= EXERCISE OBJECTIVE =
Give back each line of the material that contains the word "bottom".

= DATASET CONTENT =
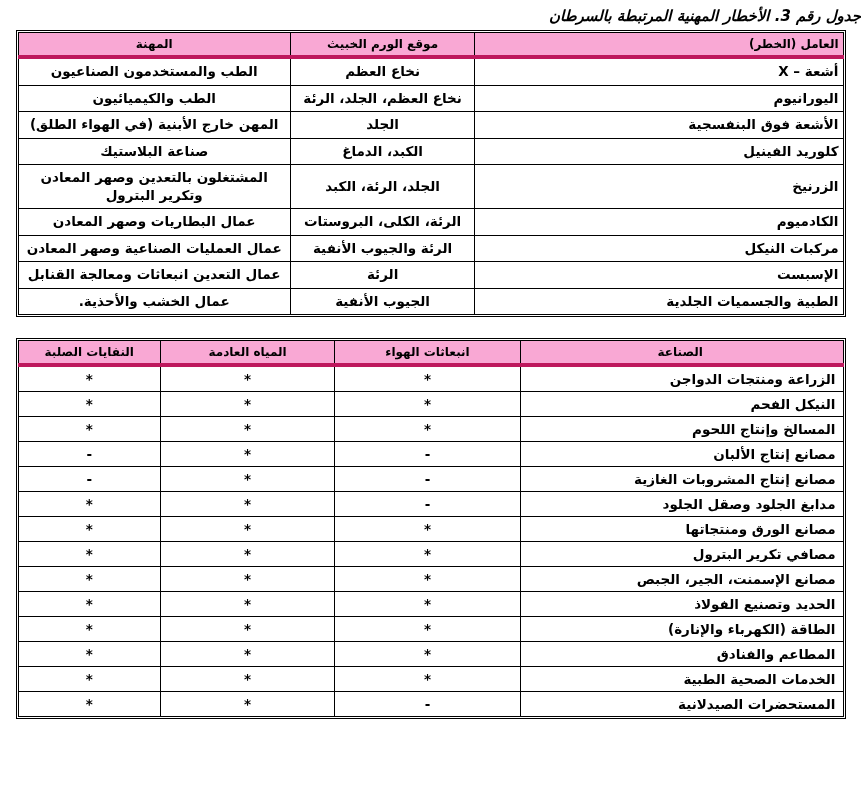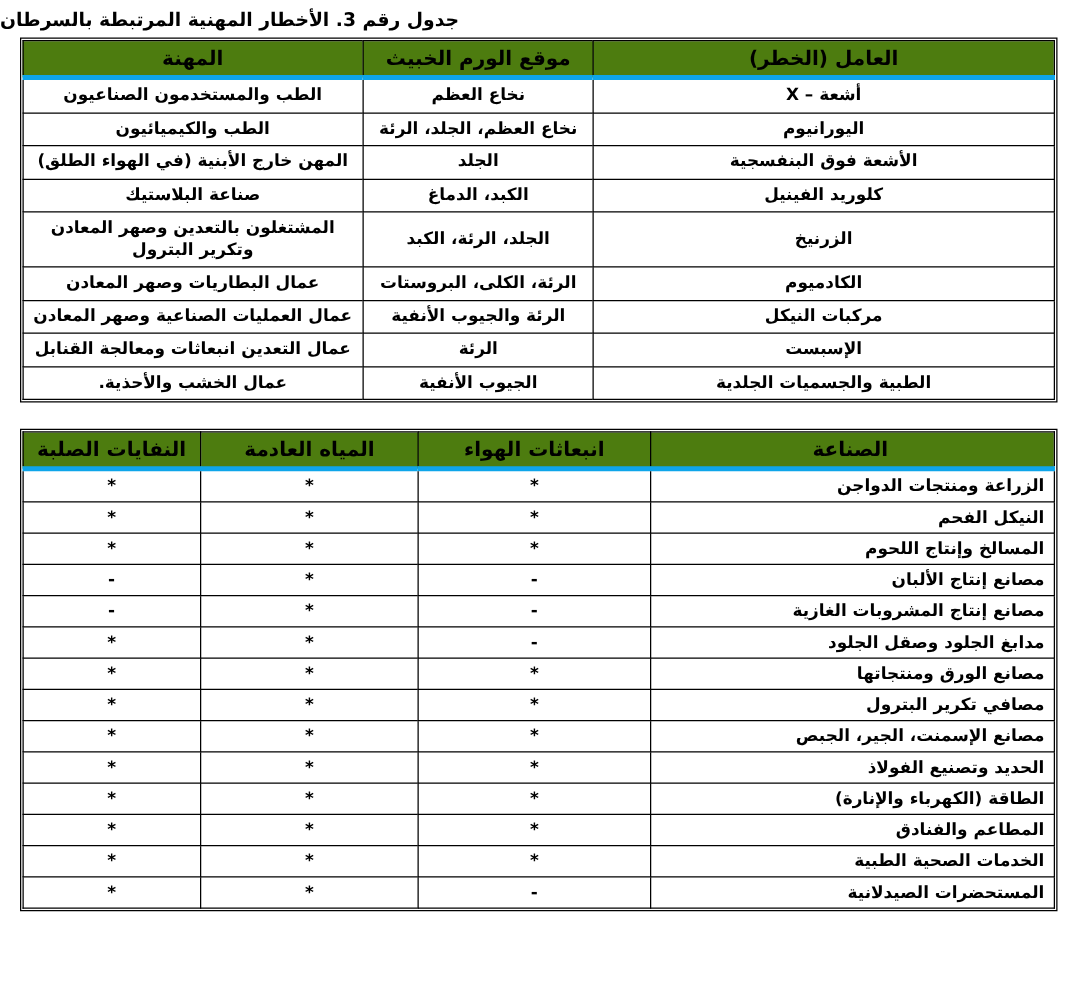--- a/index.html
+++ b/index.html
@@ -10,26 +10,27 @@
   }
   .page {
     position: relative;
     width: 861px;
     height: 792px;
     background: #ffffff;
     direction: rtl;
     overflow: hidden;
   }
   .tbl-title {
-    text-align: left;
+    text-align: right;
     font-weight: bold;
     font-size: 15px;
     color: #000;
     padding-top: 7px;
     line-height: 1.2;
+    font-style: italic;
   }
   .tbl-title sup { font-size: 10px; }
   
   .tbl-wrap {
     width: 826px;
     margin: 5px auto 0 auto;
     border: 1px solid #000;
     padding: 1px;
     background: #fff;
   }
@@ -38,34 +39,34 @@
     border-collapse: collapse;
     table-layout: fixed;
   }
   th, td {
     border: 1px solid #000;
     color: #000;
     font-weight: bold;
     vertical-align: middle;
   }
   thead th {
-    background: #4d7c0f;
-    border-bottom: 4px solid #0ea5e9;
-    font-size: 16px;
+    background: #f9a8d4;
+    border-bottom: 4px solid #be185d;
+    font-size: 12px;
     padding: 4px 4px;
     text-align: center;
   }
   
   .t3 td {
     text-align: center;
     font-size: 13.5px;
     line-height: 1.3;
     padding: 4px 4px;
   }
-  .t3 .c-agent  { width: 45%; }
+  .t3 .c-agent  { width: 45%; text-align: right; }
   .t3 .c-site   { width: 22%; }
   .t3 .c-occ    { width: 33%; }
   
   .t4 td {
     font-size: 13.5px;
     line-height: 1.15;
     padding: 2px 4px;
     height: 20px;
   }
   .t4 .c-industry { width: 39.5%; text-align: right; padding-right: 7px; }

* * *

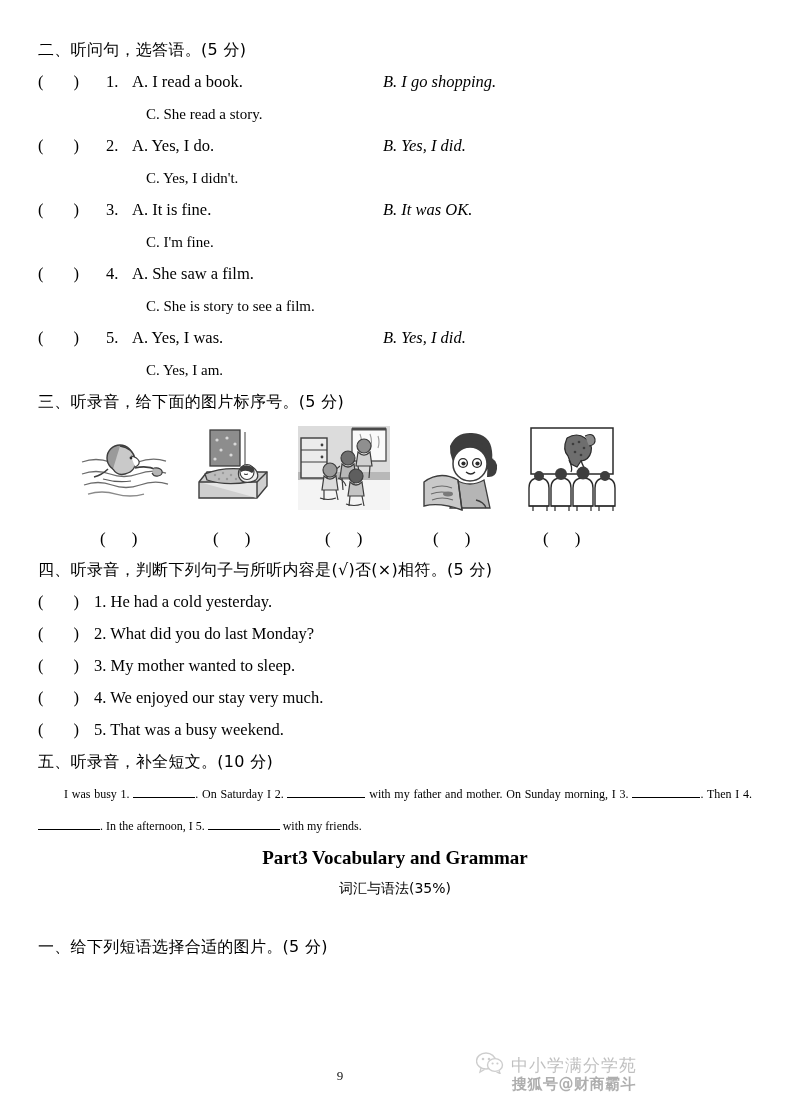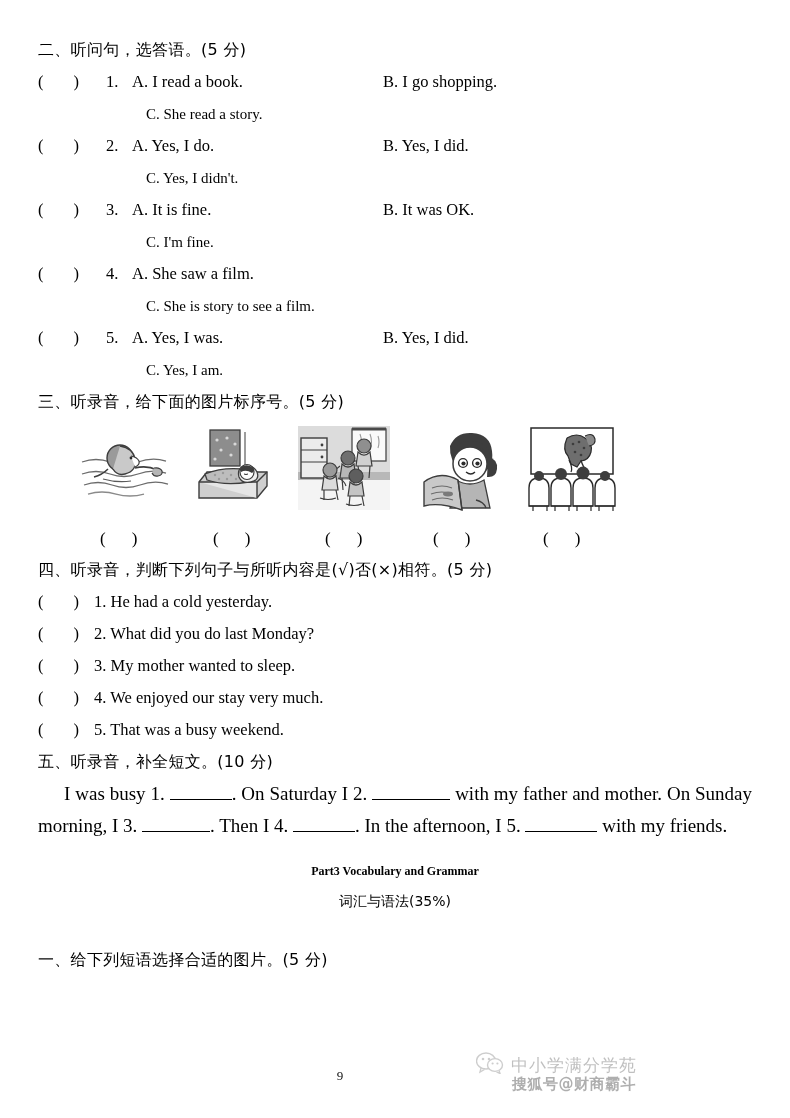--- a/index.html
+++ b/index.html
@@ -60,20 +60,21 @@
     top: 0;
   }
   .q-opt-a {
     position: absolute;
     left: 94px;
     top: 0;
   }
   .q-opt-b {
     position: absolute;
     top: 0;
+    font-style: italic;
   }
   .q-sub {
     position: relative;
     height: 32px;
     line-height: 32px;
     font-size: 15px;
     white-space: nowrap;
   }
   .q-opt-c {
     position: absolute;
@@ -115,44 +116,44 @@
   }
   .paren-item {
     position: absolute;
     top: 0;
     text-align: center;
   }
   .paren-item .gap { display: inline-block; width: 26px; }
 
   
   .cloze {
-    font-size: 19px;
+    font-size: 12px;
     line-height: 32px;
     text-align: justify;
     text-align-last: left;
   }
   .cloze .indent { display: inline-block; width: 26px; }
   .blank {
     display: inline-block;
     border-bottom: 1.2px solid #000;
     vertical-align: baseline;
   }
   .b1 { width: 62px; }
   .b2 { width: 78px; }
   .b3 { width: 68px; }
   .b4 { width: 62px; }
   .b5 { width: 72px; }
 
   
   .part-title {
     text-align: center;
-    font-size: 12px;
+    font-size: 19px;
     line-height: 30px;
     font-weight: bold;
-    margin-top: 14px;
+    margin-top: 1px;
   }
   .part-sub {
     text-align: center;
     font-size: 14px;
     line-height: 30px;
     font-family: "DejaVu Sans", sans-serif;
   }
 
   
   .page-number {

...

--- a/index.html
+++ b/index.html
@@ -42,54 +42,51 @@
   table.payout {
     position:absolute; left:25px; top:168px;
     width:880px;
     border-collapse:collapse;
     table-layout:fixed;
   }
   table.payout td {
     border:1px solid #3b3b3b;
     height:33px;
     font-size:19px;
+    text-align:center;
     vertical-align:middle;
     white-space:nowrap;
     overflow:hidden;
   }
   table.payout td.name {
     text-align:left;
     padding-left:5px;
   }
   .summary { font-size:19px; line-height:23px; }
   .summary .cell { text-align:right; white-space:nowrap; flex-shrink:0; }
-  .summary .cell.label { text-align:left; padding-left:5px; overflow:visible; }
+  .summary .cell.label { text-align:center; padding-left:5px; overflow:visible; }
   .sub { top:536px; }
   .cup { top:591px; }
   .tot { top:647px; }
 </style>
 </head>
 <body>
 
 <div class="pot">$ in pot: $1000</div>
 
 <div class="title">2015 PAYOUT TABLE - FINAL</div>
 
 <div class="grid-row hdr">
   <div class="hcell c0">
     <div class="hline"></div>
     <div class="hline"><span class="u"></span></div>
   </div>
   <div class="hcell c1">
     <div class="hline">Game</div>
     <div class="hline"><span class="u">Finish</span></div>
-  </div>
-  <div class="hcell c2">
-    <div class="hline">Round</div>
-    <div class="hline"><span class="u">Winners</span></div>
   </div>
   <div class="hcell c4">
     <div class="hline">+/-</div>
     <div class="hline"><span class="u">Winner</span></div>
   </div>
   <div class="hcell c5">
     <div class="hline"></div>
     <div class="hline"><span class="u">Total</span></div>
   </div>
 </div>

= EXERCISE RESPONSE =
-    border-bottom: 4px solid #0ea5e9;
+    border-bottom: 4px solid #be185d;
     border-bottom: 1.2px solid #000;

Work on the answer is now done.